=== WHAT YOU HAVE TO DO ===
Transcribe all of the entries, matching each one exactly.

=== THE INPUT ===
-*-*-

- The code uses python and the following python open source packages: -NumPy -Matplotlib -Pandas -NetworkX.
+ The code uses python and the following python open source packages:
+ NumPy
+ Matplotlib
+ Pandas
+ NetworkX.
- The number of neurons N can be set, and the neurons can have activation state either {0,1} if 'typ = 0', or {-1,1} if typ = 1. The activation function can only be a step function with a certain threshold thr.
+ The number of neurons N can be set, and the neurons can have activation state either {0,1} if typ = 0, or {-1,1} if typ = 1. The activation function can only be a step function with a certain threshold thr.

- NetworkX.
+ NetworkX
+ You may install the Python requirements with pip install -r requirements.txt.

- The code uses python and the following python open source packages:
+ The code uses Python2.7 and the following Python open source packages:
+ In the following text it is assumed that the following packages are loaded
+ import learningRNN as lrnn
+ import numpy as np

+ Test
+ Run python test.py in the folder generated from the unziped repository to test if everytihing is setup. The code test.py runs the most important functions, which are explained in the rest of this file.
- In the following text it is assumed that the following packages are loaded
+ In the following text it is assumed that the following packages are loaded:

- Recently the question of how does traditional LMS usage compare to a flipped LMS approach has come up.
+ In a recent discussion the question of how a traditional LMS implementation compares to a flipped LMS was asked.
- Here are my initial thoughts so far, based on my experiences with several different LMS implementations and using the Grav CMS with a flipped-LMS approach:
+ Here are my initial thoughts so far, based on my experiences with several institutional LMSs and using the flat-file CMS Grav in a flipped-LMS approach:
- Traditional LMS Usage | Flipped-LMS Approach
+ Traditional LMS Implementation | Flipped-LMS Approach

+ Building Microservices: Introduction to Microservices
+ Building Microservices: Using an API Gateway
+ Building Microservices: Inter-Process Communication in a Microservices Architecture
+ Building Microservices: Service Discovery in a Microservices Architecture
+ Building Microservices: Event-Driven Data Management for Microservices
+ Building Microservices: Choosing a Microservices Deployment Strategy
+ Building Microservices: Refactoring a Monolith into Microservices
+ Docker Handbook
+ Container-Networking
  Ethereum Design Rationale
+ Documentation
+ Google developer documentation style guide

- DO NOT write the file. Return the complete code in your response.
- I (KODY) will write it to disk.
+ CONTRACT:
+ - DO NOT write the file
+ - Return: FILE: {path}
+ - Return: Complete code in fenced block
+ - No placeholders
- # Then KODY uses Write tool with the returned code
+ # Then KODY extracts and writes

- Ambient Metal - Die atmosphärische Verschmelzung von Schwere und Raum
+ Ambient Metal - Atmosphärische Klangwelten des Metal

-*-*-

=== OUTPUT OF THE EXERCISE ===
- The code uses python and the following python open source packages: -NumPy -Matplotlib -Pandas -NetworkX.
+ The code uses python and the following python open source packages:
+ NumPy
+ Matplotlib
+ Pandas
+ NetworkX.
- The number of neurons N can be set, and the neurons can have activation state either {0,1} if 'typ = 0', or {-1,1} if typ = 1. The activation function can only be a step function with a certain threshold thr.
+ The number of neurons N can be set, and the neurons can have activation state either {0,1} if typ = 0, or {-1,1} if typ = 1. The activation function can only be a step function with a certain threshold thr.

- NetworkX.
+ NetworkX
+ You may install the Python requirements with pip install -r requirements.txt.

- The code uses python and the following python open source packages:
+ The code uses Python2.7 and the following Python open source packages:
+ In the following text it is assumed that the following packages are loaded
+ import learningRNN as lrnn
+ import numpy as np

+ Test
+ Run python test.py in the folder generated from the unziped repository to test if everytihing is setup. The code test.py runs the most important functions, which are explained in the rest of this file.
- In the following text it is assumed that the following packages are loaded
+ In the following text it is assumed that the following packages are loaded:

- Recently the question of how does traditional LMS usage compare to a flipped LMS approach has come up.
+ In a recent discussion the question of how a traditional LMS implementation compares to a flipped LMS was asked.
- Here are my initial thoughts so far, based on my experiences with several different LMS implementations and using the Grav CMS with a flipped-LMS approach:
+ Here are my initial thoughts so far, based on my experiences with several institutional LMSs and using the flat-file CMS Grav in a flipped-LMS approach:
- Traditional LMS Usage | Flipped-LMS Approach
+ Traditional LMS Implementation | Flipped-LMS Approach

+ Building Microservices: Introduction to Microservices
+ Building Microservices: Using an API Gateway
+ Building Microservices: Inter-Process Communication in a Microservices Architecture
+ Building Microservices: Service Discovery in a Microservices Architecture
+ Building Microservices: Event-Driven Data Management for Microservices
+ Building Microservices: Choosing a Microservices Deployment Strategy
+ Building Microservices: Refactoring a Monolith into Microservices
+ Docker Handbook
+ Container-Networking
  Ethereum Design Rationale
+ Documentation
+ Google developer documentation style guide

- DO NOT write the file. Return the complete code in your response.
- I (KODY) will write it to disk.
+ CONTRACT:
+ - DO NOT write the file
+ - Return: FILE: {path}
+ - Return: Complete code in fenced block
+ - No placeholders
- # Then KODY uses Write tool with the returned code
+ # Then KODY extracts and writes

- Ambient Metal - Die atmosphärische Verschmelzung von Schwere und Raum
+ Ambient Metal - Atmosphärische Klangwelten des Metal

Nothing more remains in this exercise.